Post: Please recommend a good Real Estate agent in Grand Rapids MI

- Financial Engineer
- Atlanta, GA
- Posts 20
- Votes 14
For Multi-Families in Grand Rapids, Allison Koetsier is exceptional. She owns dozens of units in Grand Rapids herself and understands the considerations from a buyers perspective. Additionally, if you don't have a team in place already, she has a substantial list of contractors, PMs, lawyers, and other contacts you will need. I've had success with many of her contacts over the years. Feel free to message me for more detail. I also have a few multi-fams in the area I'd consider offloading.
Post: Private Lending Ownership Structuring

- Financial Engineer
- Atlanta, GA
- Posts 20
- Votes 14
Hi James,
I put together a basic model of your project to give you an idea of what this property would return to you and the investors. I used a real property located in Chicago off of loop net and used rules of thumb based on other properties I've invested in to fill in the gaps. Of course, I'd need substantially more detail to fully underwrite it
Assumptions:
$2.1M Property
$54k Closing Costs (2.5%)
$200k Renovation Budget (40 units x your $5k per unit)
units $5000)
$537k needed for 25% LTV loan with Rehab financed through Investors
$53k Emergency Fund
$791k - Total Equity Raise
Returns:
Investors Equity - If your property compounded 6%YOY (more on this later) per year for 6 years in a row, the total value of the property would be ~$3.0M. After paying remaining debt service and closing costs, this will equate to ~$1.4M in equity to be split up between GP (Matt and Chris) and LP (investors). If the property was split 35% to investors per your model, this would net them $503k total equity after 6 years on their initial $791k investment.
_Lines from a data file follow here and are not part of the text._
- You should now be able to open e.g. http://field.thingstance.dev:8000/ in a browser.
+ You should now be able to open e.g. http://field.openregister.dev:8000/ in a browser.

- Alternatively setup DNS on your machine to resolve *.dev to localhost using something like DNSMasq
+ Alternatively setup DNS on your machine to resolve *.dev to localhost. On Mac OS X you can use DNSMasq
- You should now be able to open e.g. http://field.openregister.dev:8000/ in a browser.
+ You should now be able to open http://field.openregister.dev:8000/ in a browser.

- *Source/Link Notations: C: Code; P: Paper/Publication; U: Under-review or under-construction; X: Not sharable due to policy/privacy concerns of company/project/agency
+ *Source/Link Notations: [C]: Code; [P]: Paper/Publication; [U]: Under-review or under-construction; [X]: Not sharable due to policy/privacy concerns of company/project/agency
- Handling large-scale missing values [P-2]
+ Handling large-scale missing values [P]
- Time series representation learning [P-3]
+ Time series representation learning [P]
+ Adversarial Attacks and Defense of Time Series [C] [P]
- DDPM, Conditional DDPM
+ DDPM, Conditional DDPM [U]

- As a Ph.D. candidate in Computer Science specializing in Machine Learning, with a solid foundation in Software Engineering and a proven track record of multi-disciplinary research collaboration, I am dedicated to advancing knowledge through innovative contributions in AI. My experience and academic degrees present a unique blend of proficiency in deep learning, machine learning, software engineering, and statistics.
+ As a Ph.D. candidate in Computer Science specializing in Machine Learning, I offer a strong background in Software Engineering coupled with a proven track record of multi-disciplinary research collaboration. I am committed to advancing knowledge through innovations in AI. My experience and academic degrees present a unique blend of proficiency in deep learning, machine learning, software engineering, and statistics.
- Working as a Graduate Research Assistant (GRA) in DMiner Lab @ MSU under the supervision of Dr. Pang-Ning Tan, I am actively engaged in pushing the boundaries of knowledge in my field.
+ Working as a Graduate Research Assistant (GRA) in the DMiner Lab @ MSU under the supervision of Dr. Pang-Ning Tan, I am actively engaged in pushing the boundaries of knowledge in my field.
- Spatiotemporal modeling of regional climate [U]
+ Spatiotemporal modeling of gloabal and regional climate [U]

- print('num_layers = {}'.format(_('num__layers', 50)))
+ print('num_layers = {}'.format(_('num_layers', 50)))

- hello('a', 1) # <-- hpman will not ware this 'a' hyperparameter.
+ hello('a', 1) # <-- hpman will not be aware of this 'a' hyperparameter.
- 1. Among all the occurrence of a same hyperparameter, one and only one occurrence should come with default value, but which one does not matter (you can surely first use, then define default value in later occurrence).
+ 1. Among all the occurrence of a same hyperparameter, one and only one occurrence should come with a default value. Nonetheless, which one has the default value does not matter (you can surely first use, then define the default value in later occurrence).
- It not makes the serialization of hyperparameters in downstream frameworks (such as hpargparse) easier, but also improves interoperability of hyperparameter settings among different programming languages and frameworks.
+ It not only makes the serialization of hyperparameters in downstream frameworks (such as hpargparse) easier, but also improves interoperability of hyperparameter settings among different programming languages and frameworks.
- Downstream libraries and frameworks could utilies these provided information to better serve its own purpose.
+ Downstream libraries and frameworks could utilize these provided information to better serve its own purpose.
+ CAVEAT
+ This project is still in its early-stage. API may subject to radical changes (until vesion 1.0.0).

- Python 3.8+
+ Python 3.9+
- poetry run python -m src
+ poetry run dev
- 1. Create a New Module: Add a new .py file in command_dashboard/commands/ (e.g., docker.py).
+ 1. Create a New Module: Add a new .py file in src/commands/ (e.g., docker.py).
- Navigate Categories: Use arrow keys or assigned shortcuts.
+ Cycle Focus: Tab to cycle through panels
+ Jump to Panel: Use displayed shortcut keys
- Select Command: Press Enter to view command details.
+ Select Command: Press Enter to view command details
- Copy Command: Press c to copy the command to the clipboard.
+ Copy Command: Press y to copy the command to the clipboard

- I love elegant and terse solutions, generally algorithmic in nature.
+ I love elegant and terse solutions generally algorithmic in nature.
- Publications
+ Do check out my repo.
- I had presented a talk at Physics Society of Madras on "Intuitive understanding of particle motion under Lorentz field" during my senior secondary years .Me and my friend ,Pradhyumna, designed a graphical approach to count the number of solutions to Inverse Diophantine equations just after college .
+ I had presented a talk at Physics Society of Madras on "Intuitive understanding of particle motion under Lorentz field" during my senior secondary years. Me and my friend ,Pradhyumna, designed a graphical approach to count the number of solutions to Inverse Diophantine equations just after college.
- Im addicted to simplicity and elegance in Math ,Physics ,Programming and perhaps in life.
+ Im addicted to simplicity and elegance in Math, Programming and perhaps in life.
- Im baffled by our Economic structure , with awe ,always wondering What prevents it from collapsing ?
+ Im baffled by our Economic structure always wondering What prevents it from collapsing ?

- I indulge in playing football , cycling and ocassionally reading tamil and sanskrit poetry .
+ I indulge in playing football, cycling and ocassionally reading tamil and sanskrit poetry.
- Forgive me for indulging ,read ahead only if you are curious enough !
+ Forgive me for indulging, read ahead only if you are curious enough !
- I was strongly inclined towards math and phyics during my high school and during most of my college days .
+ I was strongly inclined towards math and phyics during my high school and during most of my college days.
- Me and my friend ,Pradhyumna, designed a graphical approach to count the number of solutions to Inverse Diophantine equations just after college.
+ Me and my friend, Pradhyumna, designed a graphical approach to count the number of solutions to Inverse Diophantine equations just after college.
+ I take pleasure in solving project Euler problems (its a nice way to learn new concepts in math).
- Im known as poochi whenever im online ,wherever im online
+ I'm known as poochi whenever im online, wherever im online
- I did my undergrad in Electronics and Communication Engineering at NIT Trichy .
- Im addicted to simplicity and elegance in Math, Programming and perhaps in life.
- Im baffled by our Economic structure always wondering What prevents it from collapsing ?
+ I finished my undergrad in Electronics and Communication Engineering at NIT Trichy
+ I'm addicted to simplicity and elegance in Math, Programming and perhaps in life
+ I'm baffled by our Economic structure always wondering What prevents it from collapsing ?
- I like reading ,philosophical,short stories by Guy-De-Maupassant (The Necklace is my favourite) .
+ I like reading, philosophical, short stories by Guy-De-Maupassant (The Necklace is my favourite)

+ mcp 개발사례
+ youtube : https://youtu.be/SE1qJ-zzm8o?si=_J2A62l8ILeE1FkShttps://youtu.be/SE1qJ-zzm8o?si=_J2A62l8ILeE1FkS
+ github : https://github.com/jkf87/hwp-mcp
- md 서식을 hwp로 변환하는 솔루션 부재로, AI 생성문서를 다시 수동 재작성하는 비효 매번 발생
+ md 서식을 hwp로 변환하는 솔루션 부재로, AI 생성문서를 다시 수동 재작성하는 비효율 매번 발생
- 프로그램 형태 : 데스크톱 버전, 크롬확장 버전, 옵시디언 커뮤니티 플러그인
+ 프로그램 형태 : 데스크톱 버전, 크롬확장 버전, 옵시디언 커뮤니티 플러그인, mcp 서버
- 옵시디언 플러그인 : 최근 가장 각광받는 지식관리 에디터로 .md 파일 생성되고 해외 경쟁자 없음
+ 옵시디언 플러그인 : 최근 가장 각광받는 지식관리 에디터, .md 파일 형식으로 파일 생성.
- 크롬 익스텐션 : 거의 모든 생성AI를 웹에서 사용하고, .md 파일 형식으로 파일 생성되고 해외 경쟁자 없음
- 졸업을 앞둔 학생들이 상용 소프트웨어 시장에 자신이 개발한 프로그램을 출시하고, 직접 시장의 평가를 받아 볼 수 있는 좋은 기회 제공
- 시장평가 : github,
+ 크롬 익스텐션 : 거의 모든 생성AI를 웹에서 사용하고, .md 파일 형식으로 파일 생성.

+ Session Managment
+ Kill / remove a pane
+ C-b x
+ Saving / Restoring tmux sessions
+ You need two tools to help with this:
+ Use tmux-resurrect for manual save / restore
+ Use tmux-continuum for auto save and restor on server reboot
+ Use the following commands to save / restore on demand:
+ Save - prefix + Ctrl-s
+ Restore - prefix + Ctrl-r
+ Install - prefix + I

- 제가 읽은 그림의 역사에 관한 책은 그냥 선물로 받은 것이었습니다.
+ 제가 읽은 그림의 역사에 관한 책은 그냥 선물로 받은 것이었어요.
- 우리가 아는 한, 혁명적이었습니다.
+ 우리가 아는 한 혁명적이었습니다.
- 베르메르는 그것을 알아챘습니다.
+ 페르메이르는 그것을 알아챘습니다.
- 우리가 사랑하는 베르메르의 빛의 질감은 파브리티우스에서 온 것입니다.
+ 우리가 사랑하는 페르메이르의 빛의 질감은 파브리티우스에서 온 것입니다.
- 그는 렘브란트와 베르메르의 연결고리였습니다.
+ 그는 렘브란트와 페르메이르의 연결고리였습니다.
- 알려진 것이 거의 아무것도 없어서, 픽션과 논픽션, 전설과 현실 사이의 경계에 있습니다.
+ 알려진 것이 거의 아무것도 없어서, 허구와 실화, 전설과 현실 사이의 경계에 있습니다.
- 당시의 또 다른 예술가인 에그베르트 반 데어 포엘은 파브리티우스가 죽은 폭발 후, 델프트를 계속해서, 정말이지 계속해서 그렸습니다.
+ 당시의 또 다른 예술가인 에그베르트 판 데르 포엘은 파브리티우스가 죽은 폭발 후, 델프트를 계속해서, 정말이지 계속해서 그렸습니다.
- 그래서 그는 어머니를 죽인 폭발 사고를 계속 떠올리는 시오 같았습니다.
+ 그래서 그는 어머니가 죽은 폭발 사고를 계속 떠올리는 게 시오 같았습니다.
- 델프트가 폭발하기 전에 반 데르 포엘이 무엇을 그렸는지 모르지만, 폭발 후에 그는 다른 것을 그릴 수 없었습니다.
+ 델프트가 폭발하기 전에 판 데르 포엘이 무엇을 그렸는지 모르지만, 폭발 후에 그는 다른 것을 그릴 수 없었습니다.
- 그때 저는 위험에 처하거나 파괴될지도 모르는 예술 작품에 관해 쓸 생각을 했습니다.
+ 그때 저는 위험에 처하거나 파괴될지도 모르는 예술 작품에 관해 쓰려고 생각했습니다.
Investor Cash Flow - On a $2.1M property at $50k unit, I would expect this to be a high cap rate area. Given current market conditions I would expect you to net about $75k in cash flow after debt service in year 1 and $150k after debt service in year 2 and beyond. Based on your split, the investor would receive $146k in total cash flow over the course of your project. Note that this isn't factoring in that at that $50k/unit, the property is likely not in a great neighborhood, you would be paying a much larger portion of your return to unit repairs. $15k turns are not uncommon in this tier
Total Return for Investor - $790k investment would yield the investor $649k after 6 years ($503k in equity + $146k cash flow). Or, a $140k loss
Conclusion:
I somewhat anticpated these numbers as soon as I saw your split but wanted to lay it out. I'm by no means suggesting this project won't work, however, I would substantially change the underwriting. A few initial recommendations.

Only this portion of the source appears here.